Terra pequena, onde permanecem cerca de 4.200 habitantes em pouco mais de 300 quilómetros quadrados e 33 pequenas povoações, num Alto Alentejo entalado entre a Beira Baixa e o Ribatejo, o Gavião tem os costumes da região onde se insere mas as pretensões de um Ribatejo mais próximo de Lisboa. Falta-lhe indústria, comércio, emprego. É o interior esquecido de que falam os media, mas que manda grande parte dos seus jovens estudar para Abrantes e depois, no secundário, para a capital. ‘Um Alentejo diferente’, como resume o slogan do município.

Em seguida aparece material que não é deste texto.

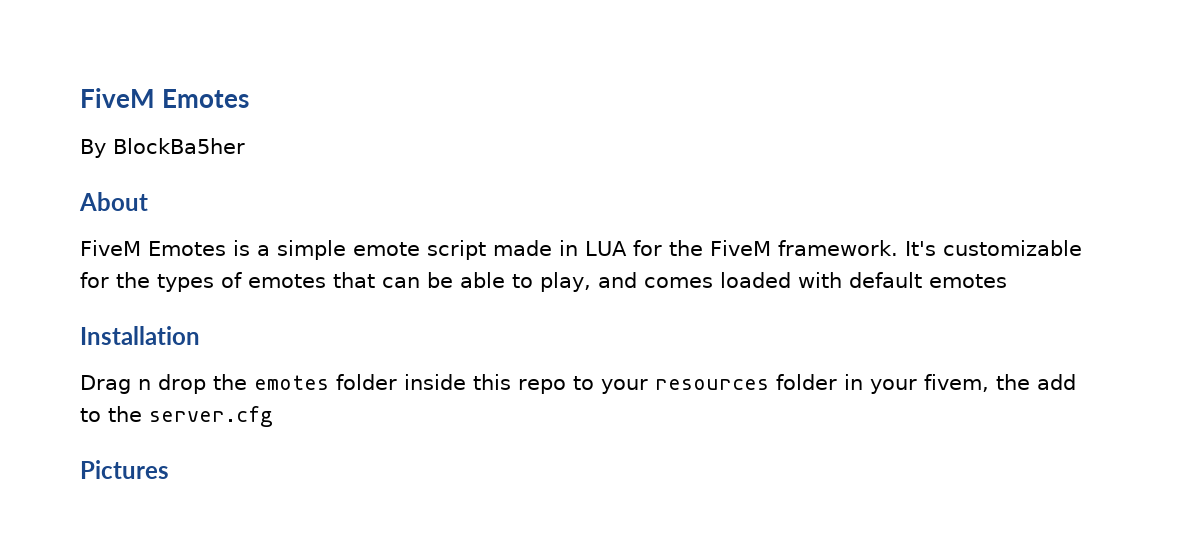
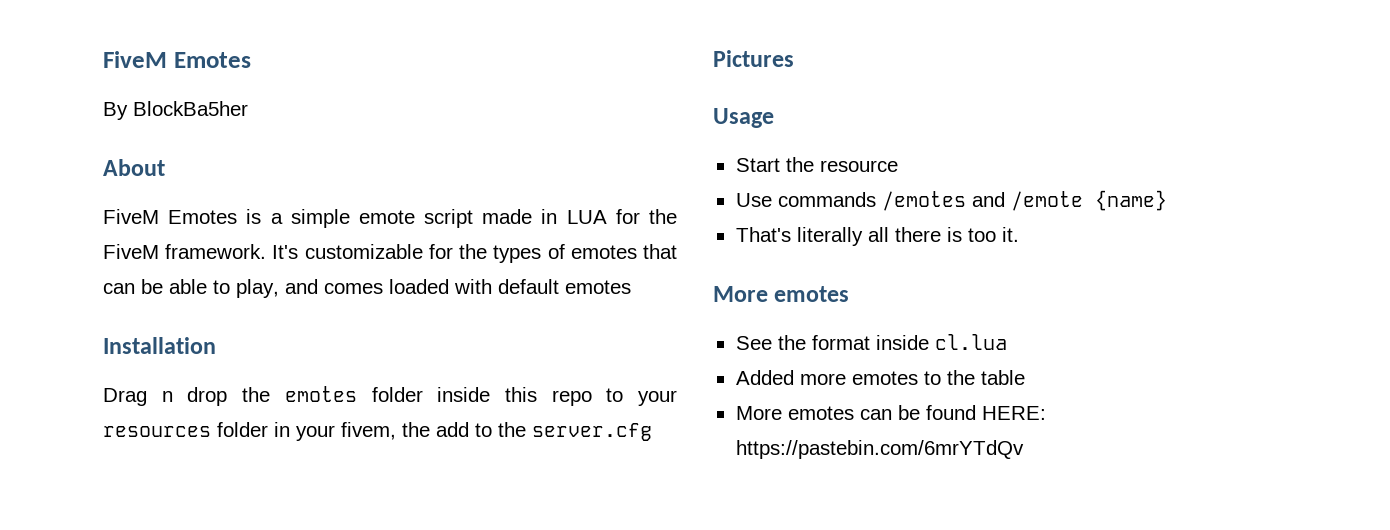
(169, 469) none -> [713,108,774,128] [735,157,898,172] [735,190,1167,211] [735,227,1019,246] [713,286,850,302] [735,334,1007,350] [735,370,1025,385] [735,405,1046,420] [735,440,1024,459] // Usage // Start the resource // Use commands /emotes and /emote {name} // That's literally all there is too it. // More emotes // See the format inside cl.lua // Added more emotes to the table // More emotes can be found HERE: https://pastebin.com/6mrYTdQv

É José Pio, o presidente da câmara socialista ‘herdada’ de Jorge Martins, que comandou os destinos do município durante quase 20 anos, quem faz de cicerone à reportagem da Tabu pela sede de concelho. Homem da terra, orgulha-se de conhecer os seus conterrâneos pelo nome – um “privilégio” que não veio com a ocupação pública.

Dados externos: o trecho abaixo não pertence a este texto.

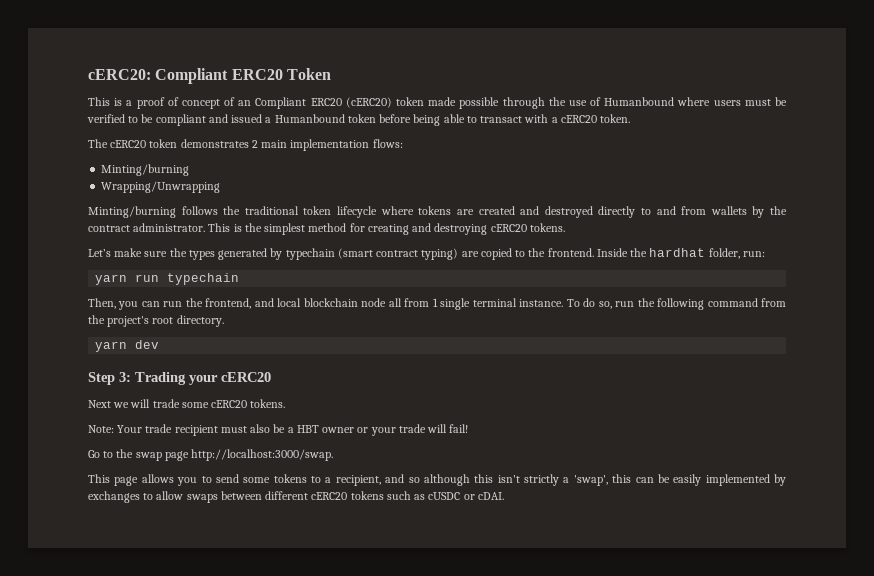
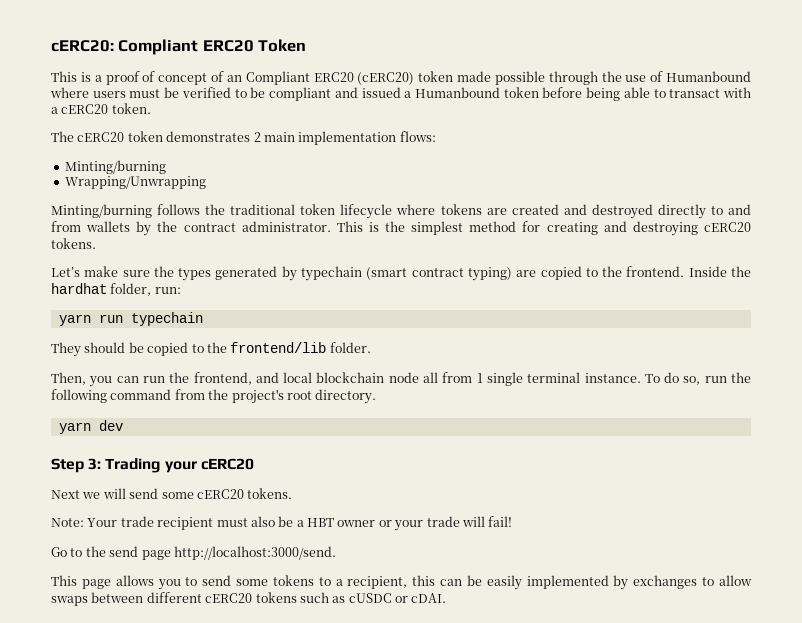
(240, 279) none -> [51,342,371,357] // They should be copied to the frontend/lib folder.
[152,399,180,408] trade -> [129,488,159,499] send
[135,449,334,461] swap page http://localhost:3000/swap. -> [109,546,336,560] send page http://localhost:3000/send.
[385,474,608,486] and so although this isn't strictly a 'swap', -> (408, 582) none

Nascido e criado no Gavião, ‘Zé’, como é conhecido no Café Central da vila e por aqueles com que se cruza e que cumprimenta nas ruas, foi chefe da repartição de Finanças local toda a vida. Quem por ali vive, conhece o seu temperamento, o seu caráter.
Antes de guiar os jornalistas ao Café Central, à pinha antes da hora de almoço, para um aperitivo que abra o apetite, o presidente apresenta a população que governa. A caracterização que faz será, aliás, confirmada mais tarde pelas pessoas com as quais a Tabu se cruza nas ruas. Lá iremos.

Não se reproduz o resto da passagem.